**Aim of the task**
Set down each record below exactly as it stands. Pictures are not part of the copy.
|---|
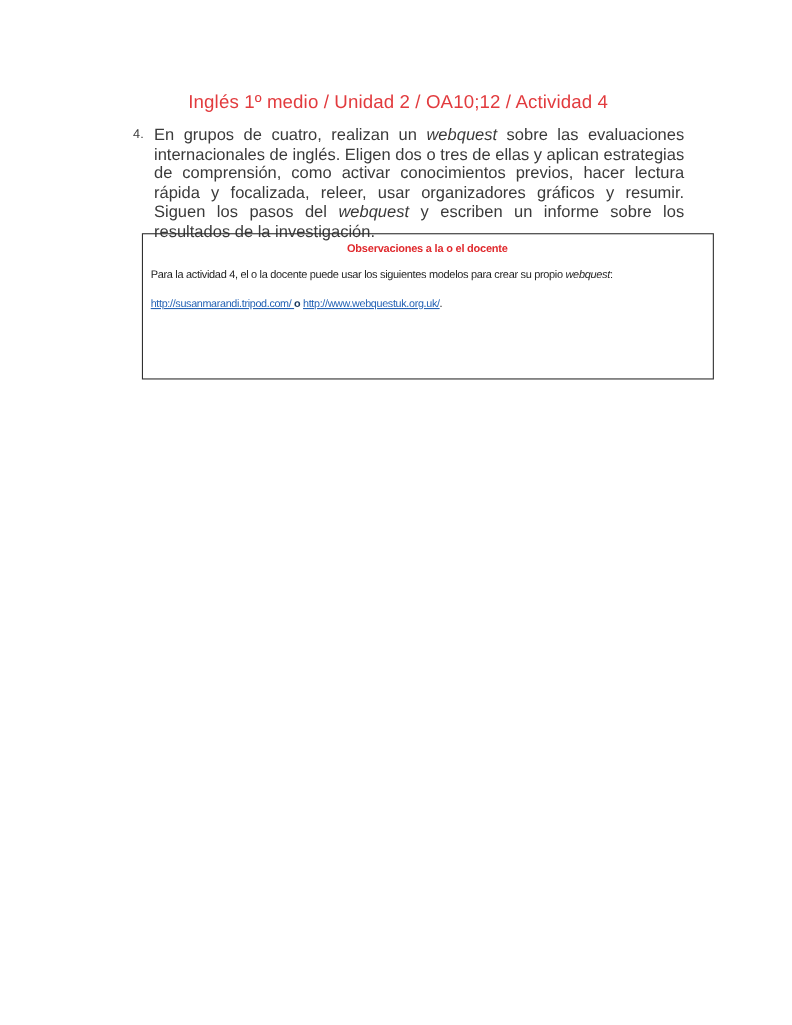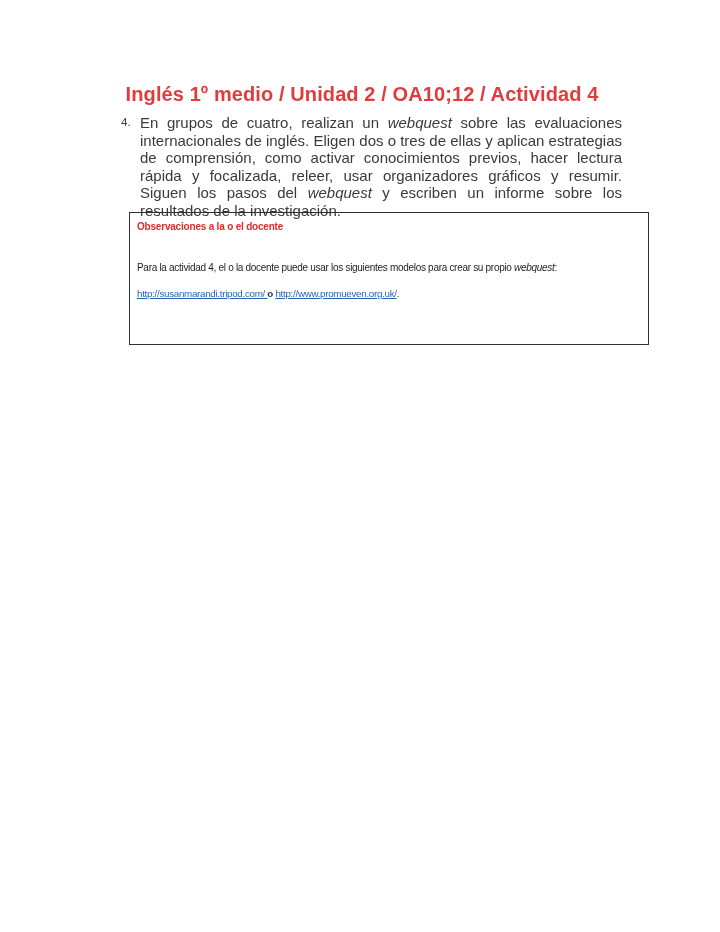--- a/index.html
+++ b/index.html
@@ -23,8 +23,8 @@
     margin: 0;
     text-align: center;
     color: #e23b3e;
-    font-size: 20px;
-    font-weight: 700;
+    font-size: 17px;
+    font-weight: 400;
     letter-spacing: 0.1px;
   }
   .activity {

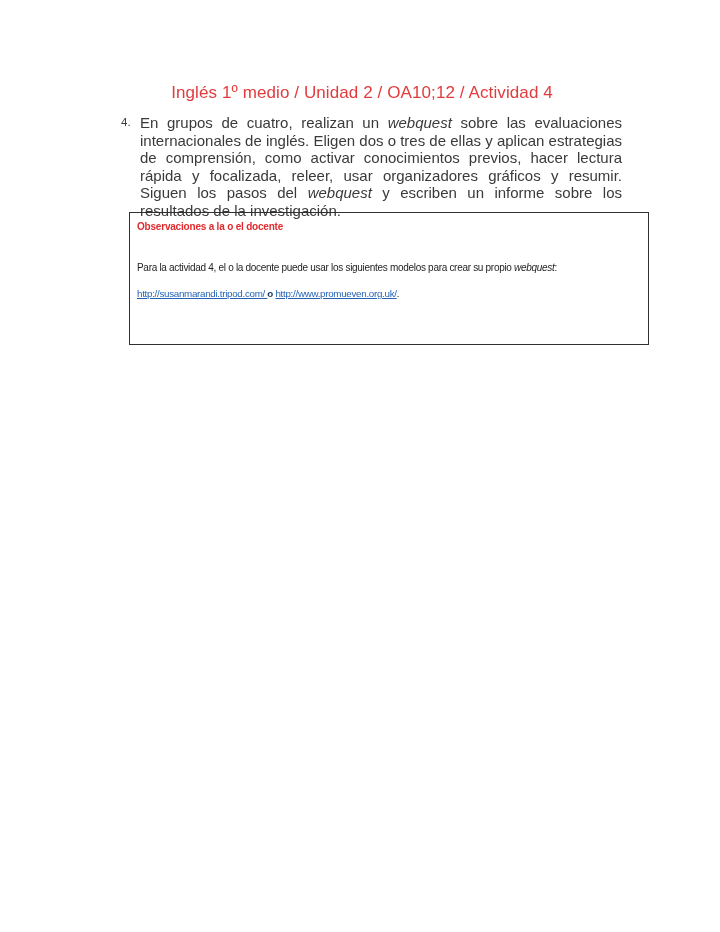--- a/index.html
+++ b/index.html
@@ -66,7 +66,8 @@
     font-weight: bold;
     font-size: 10px;
     letter-spacing: -0.2px;
-    margin: 0 0 30px 0;
+    margin: 0 0 13px 0;
+    text-align: center;
   }
   .note-intro {
     margin: 0 0 15px 0;

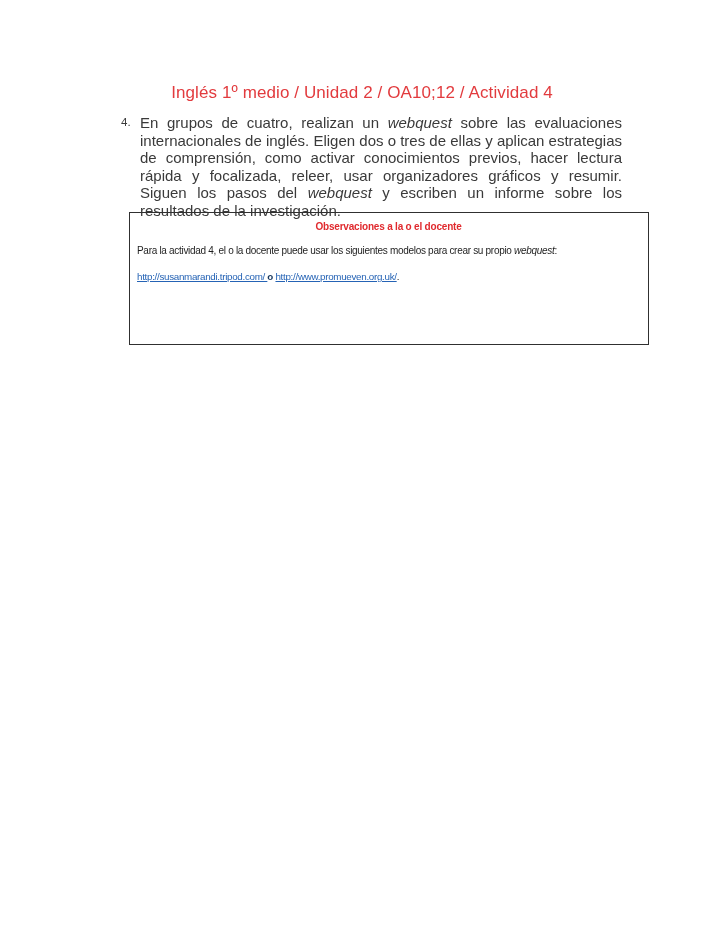--- a/index.html
+++ b/index.html
@@ -118,7 +118,7 @@
 
     <p class="note-intro"><span>Para la actividad 4, el o la docente puede usar los siguientes modelos para crear su propio </span><i>webquest</i><span>:</span></p>
 
-    <p class="note-links"><a href="#">http://susanmarandi.tripod.com/ </a><span class="link-or">o </span><a href="#">http://www.promueven.org.uk/</a><span class="link-period">.</span></p>
+    <p class="note-links"><a href="#">http://susanmarandi.tripod.com/ </a><span class="link-or">o </span><a href="#">http://www.webquestuk.org.uk/</a><span class="link-period">.</span></p>
 
   </div>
|---|
**Response to this task**
--- a/index.html
+++ b/index.html
@@ -23,8 +23,8 @@
     margin: 0;
     text-align: center;
     color: #e23b3e;
-    font-size: 20px;
-    font-weight: 700;
+    font-size: 17px;
+    font-weight: 400;
     letter-spacing: 0.1px;
   }
   .activity {

--- a/index.html
+++ b/index.html
@@ -66,7 +66,8 @@
     font-weight: bold;
     font-size: 10px;
     letter-spacing: -0.2px;
-    margin: 0 0 30px 0;
+    margin: 0 0 13px 0;
+    text-align: center;
   }
   .note-intro {
     margin: 0 0 15px 0;

--- a/index.html
+++ b/index.html
@@ -118,7 +118,7 @@
 
     <p class="note-intro"><span>Para la actividad 4, el o la docente puede usar los siguientes modelos para crear su propio </span><i>webquest</i><span>:</span></p>
 
-    <p class="note-links"><a href="#">http://susanmarandi.tripod.com/ </a><span class="link-or">o </span><a href="#">http://www.promueven.org.uk/</a><span class="link-period">.</span></p>
+    <p class="note-links"><a href="#">http://susanmarandi.tripod.com/ </a><span class="link-or">o </span><a href="#">http://www.webquestuk.org.uk/</a><span class="link-period">.</span></p>
 
   </div>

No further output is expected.